Suppose you have an iPhone and want to download ChatGPT. So, you enter the App Store and, after doing a search, you find several applications whose name and interface refer to the famous OpenAI conversational chatbot. If you’re in a hurry and don’t pay a little attention, you may end up installing an app that isn’t official or is a clone.
This scenario does not only occur with ChatGPT —and it is not exclusive to the App Store either. There is a whole scheme of scams and deception that revolves around imitating popular apps and trying to get them published on app stores. We have already seen it with Flappy Bird, Microsoft Authenticator, and many others. Apple wants to say enough to this practice.
The App Store Rules Just Changed
WWDC 2023 has not only brought us the Apple Vision Pro glasses, the new 15-inch MacBook Air and other hardware and software news.
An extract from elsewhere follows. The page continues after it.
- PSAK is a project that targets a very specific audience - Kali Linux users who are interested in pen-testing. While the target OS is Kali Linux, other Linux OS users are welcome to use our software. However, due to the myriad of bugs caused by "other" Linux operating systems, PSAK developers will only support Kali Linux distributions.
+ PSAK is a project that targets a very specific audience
As an event for developers, which is still in progress, the Cupertino company has updated the App Store application review process with stricter rules.
As we can see in a document, the new measures respond to addressing the aforementioned problem. “Send applications that are impersonate other apps or services is considered a violation of the Developer Code of Conduct and may result in removal from the Apple Developer Program,” the company says.
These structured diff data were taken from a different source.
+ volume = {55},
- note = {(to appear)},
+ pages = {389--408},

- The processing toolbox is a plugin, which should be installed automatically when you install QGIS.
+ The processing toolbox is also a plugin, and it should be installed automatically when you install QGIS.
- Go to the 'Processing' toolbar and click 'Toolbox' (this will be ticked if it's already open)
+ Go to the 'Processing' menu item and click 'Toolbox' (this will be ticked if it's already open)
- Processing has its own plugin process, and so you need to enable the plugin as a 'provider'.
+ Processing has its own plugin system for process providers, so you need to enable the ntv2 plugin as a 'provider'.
Apple invites developers to develop their own ideas. “Don’t just copy the latest popular app on the App Store or make some minor changes to another app’s name or UI to pass it off as your own.” These practices, which have been going on for a long time, are now banned.
Those from Cupertino explain that not respecting the rules of the App Store can not only lead the developer to be left without the possibility of publishing the application in question. In addition, this type of behavior could leave it out of the Developer Program from Apple, a penalty many developers would like to avoid.
While we now know that Apple has clearly taken a stand against apps that copy the interface or name of other apps, we’re not sure how it will enforce these rules. Certain apps may have similar names and their developers do not necessarily seek to mislead users.
Over time we will see if these measures have a real impact on the Apple application store. At the moment, it seems to be a movement promising to avoid scams and deal a blow to scammers who make money by deceiving users.